> _WHAT THE EXERCISE ASKS_: Search the entries for lines that contain the word "none", and report each one found.

> _INFORMATION SUPPLIED_:
· · · ·
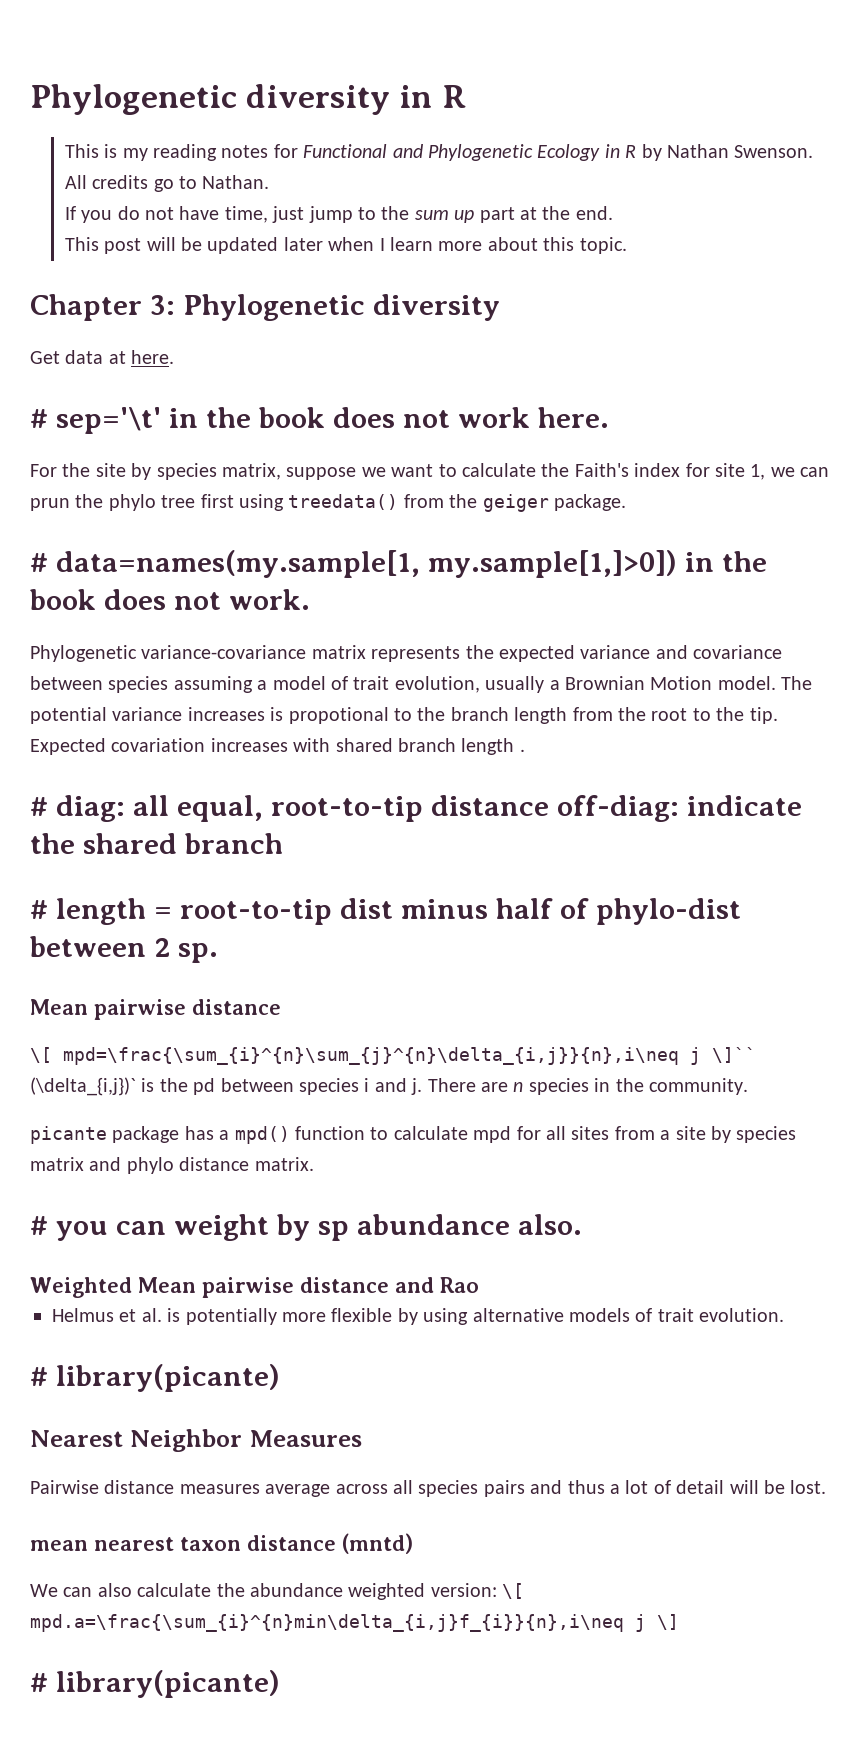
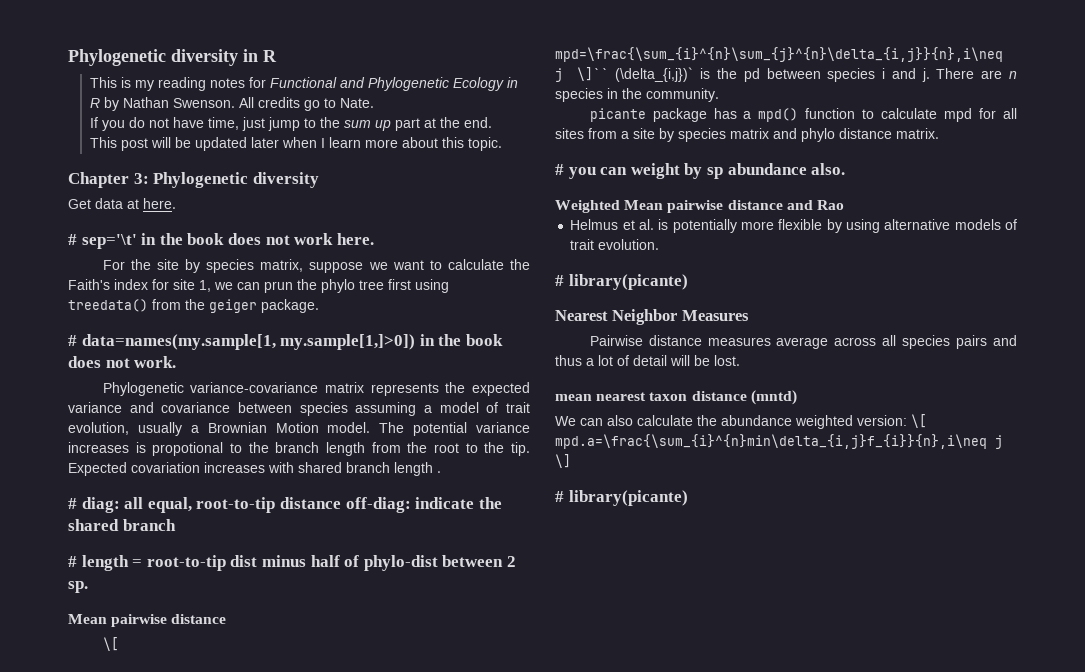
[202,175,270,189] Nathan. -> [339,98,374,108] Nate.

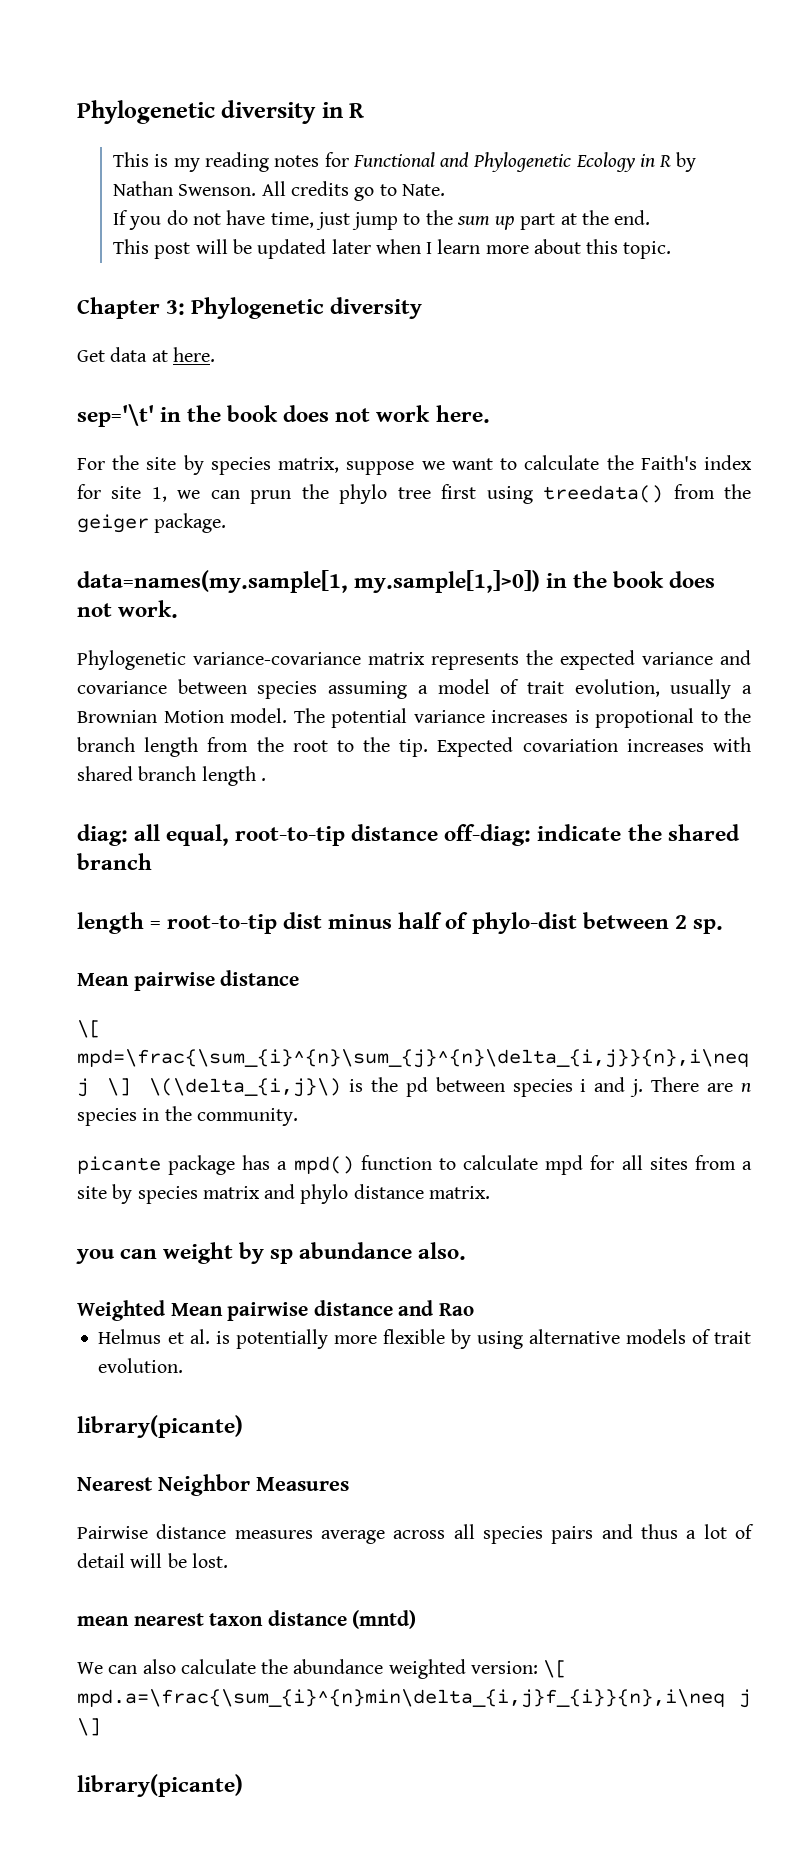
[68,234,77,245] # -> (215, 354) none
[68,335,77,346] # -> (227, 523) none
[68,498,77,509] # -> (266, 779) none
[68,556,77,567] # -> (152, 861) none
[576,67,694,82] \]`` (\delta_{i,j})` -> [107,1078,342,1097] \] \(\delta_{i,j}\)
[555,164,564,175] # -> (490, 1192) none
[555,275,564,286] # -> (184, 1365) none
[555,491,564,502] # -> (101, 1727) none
· · · ·
> _RESPONSE BOX_:
[68,234,77,245] # -> (215, 354) none
[68,335,77,346] # -> (227, 523) none
[68,498,77,509] # -> (266, 779) none
[68,556,77,567] # -> (152, 861) none
[555,164,564,175] # -> (490, 1192) none
[555,275,564,286] # -> (184, 1365) none
[555,491,564,502] # -> (101, 1727) none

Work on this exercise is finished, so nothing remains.